S&P Global Ratings has placed Lebanon’s ‘B-‘long and ‘B’ short-term foreign and local currency sovereign credit ratings on credit watch with negative implications, adding that the placement reflects the risk to the sovereign creditworthiness from rising fiscal, financial and monetary pressures.
CI Ratings has also downgraded Lebanon’s long-term foreign currency rating and long-term local currency ratings with a negative outlook reflect the government’s increasing financing risks arising from significant weaknesses in the public finances, large public indebtedness as well as impaired access to international capital markets and weak economic performance.
The International Monetary Fund projects Lebanon’s current-account deficit will reach almost 30 per cent of GDP by the end of this year. It predicts that economic growth, stagnant at 0.3 per cent in 2018, would continue to be weak. Public debt is projected to increase to 155 per cent of GDP by the end of 2019.
S&P stated that pressing societal demands and limitations on Lebanon's institutional capacity to address them could further test depositor confidence and weigh on foreign exchange reserves.

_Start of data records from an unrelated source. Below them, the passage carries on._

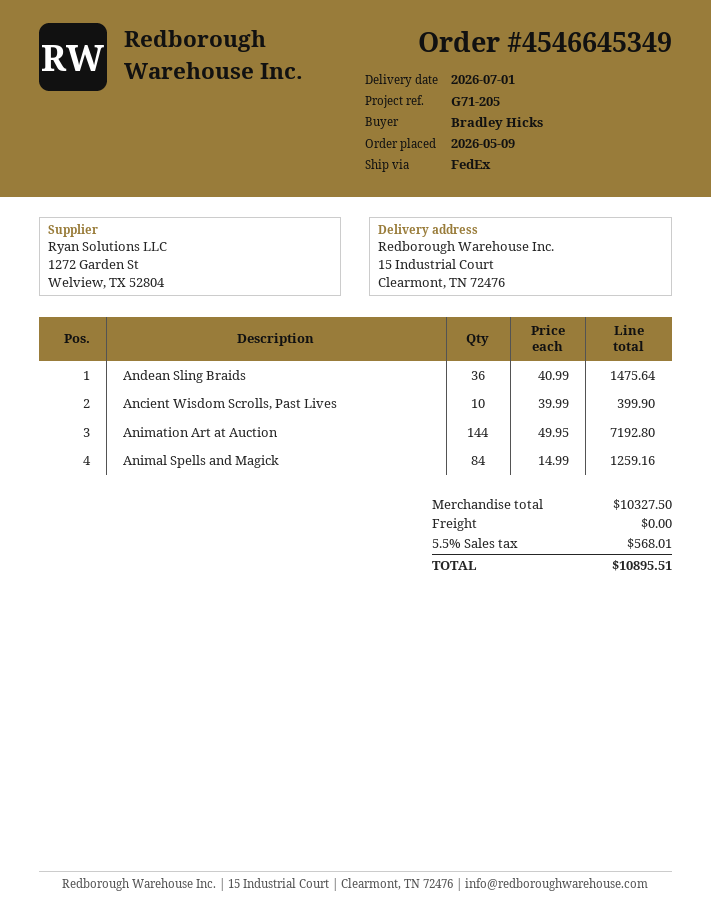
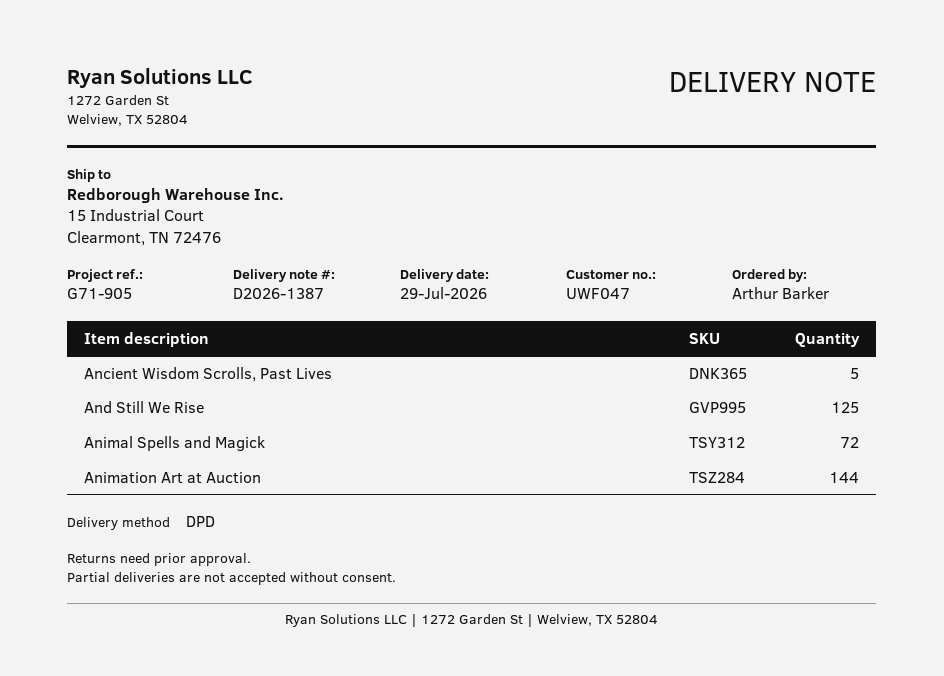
delivery date: 2026-07-01 -> 2026-07-29
reference: G71-205 -> G71-905
ordered by: Bradley Hicks -> Arthur Barker
shipping method: FedEx -> DPD
Andean Sling Braids: 36 -> none
Ancient Wisdom Scrolls, Past Lives: 10 -> 5
Animal Spells and Magick: 84 -> 72
And Still We Rise: none -> 125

The rating agency said that the placement indicates at least a one-in-two chances that we could lower the ratings following its review of Lebanon's policy response to economic and social pressures and its effectiveness in restoring depositor confidence.
“While we still expect that the Banque Du Liban's usable reserves remain sufficient to service government debt in the near term, risks to government creditworthiness have risen relative to our previous assumptions,” said S&P.
Last year, the central bank has been absorbing banks’ local currency liquidity through certificates of deposit and financial engineering operations to reduce speculative attacks on the currency through currency conversion—measures which bought fiscal authorities time to establish an economic and budgetary plan.
Lebanon refinancing risks have intensified since our last review amid apparent shifts in investor sentiment and risk appetite, which have driven government bond yields to very high levels and made it more difficult for the government to tap international markets, added CI Ratings.
Additionally, the increase in non-resident and total deposits provided reliable funding for current account and fiscal deficits, however, the trend changed in 2019 due to weak investor confidence and rising risks to the currency peg as well as notwithstanding higher interest rates.
According to S&P Global, deposit outflows totalled $2.1 billion for the first eight months of 2019.